Maureen Flanagan, born in 1941 and best known by her stage name Flanagan, was an early tabloid model.

She was encouraged to take up a career in modelling by photographer Don McCullin, who took her first modelling shots. She had an acting career in the late 1960s and early 1970s, mainly in bit parts on The Benny Hill Show, Monty Python's Flying Circus, and several British sex comedies. She also played the lead role in the Danish film The Loves of Cynthia (a.k.a. Cynthia’s Sister) in 1971.

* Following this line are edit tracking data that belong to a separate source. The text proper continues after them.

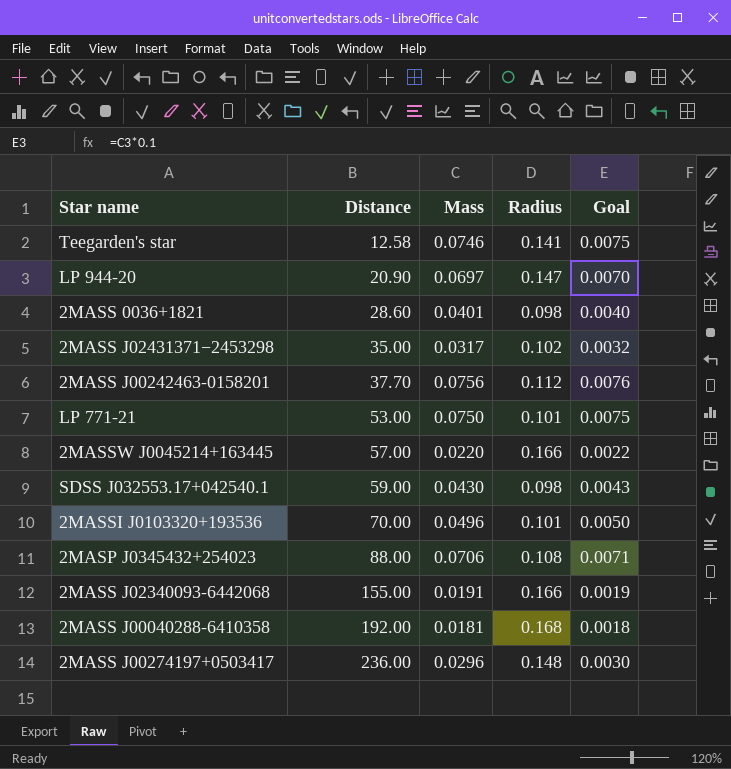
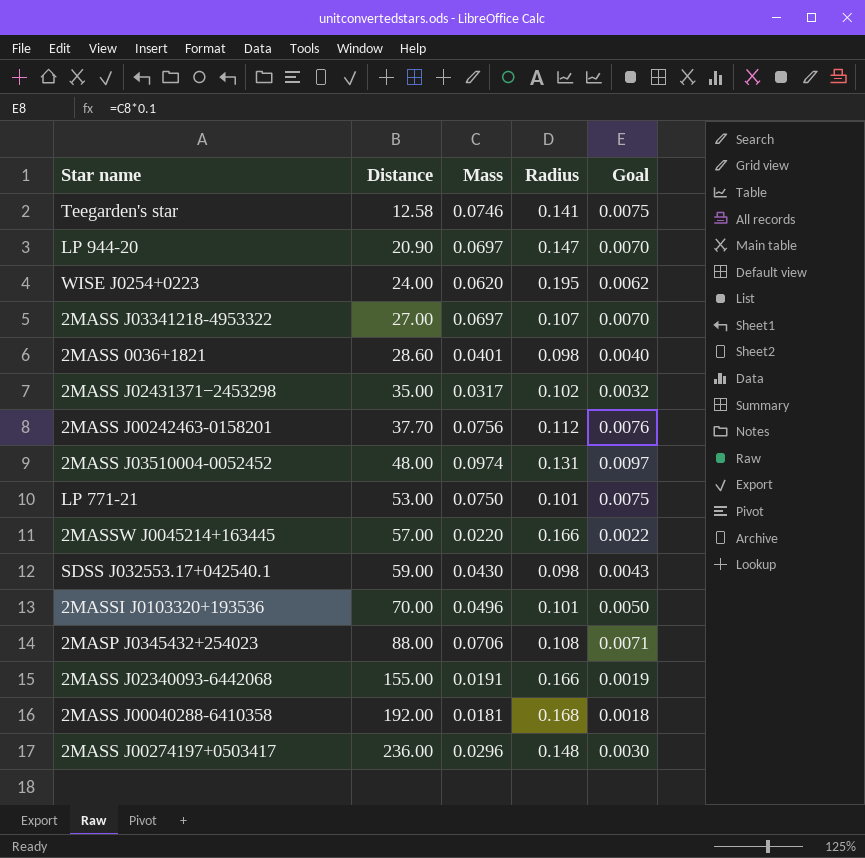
row WISE J0254+0223: none -> 24.00 | 0.0620 | 0.195 | 0.0062
row 2MASS J03341218-4953322: none -> 27.00 | 0.0697 | 0.107 | 0.0070
row 2MASS J03510004-0052452: none -> 48.00 | 0.0974 | 0.131 | 0.0097

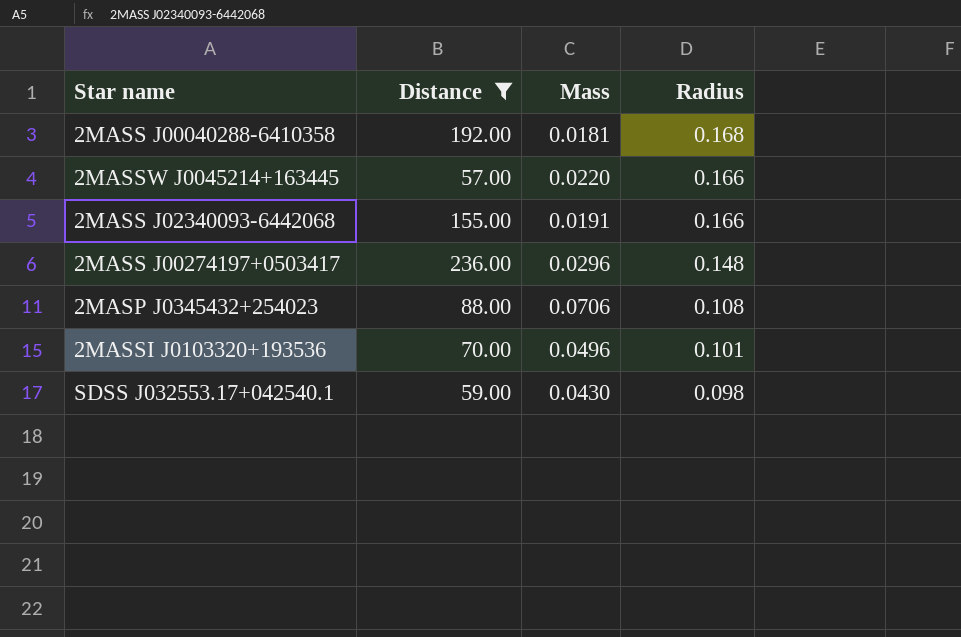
filter: none -> Distance >= 57.00
row order: Distance ascending -> Radius descending
column Goal | formula: [Mass] * 0.1 -> none

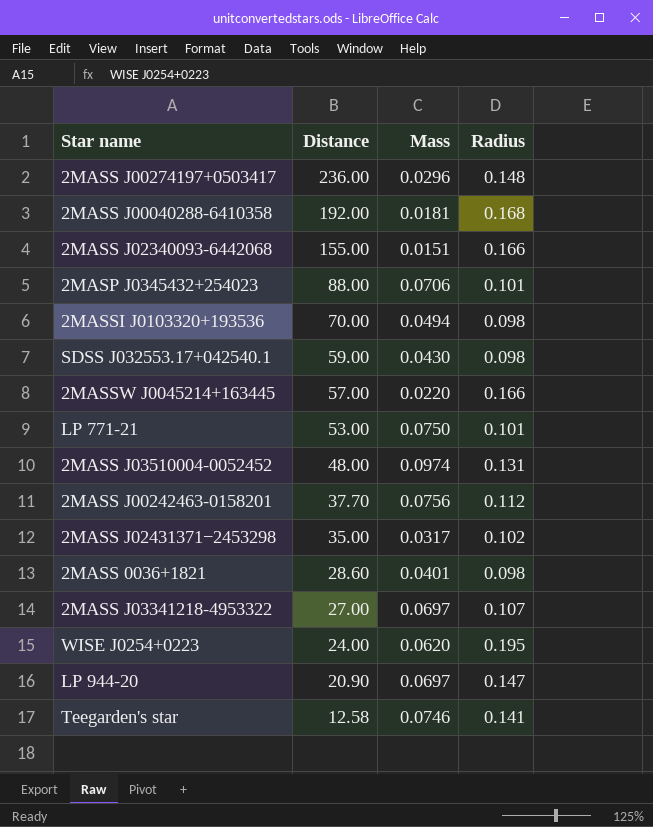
filter: Distance >= 57.00 -> none
row order: Radius descending -> Distance descending
2MASS J02340093-6442068 | Mass: 0.0191 -> 0.0151
2MASP J0345432+254023 | Radius: 0.108 -> 0.101
2MASSI J0103320+193536 | Mass: 0.0496 -> 0.0494
2MASSI J0103320+193536 | Radius: 0.101 -> 0.098

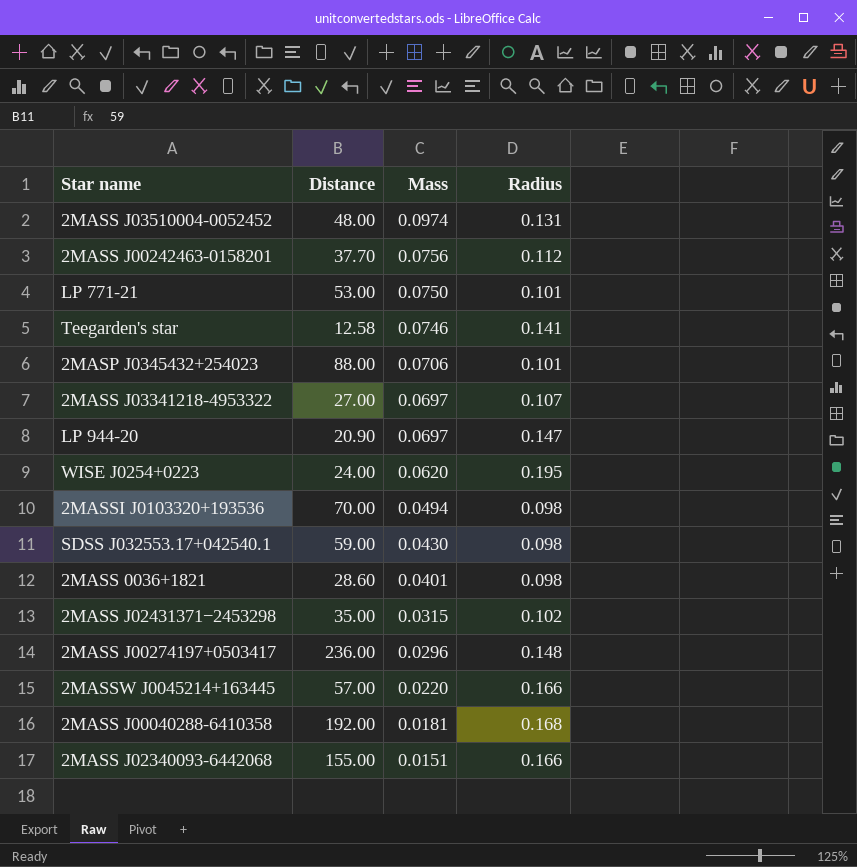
row order: Distance descending -> Mass descending
2MASS J02431371−2453298 | Mass: 0.0317 -> 0.0315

After her acting career ended, Flanagan remained in the public eye, owing to her association with the Kray Twins and her efforts to secure their release. Her involvement with the Kray family went back to her time as hairdresser for the twins' mother Violet. She also wrote the book Intimate Secrets of an Escort Girl (Everest books, 1974).  The book was serialized in the magazine Tit-Bits, accompanied by a blurb which said “Britain’s most photographed model lays bare the facts of her working life in the sauciest story of the year.” Her memoir, One of the Family, was published in 2015.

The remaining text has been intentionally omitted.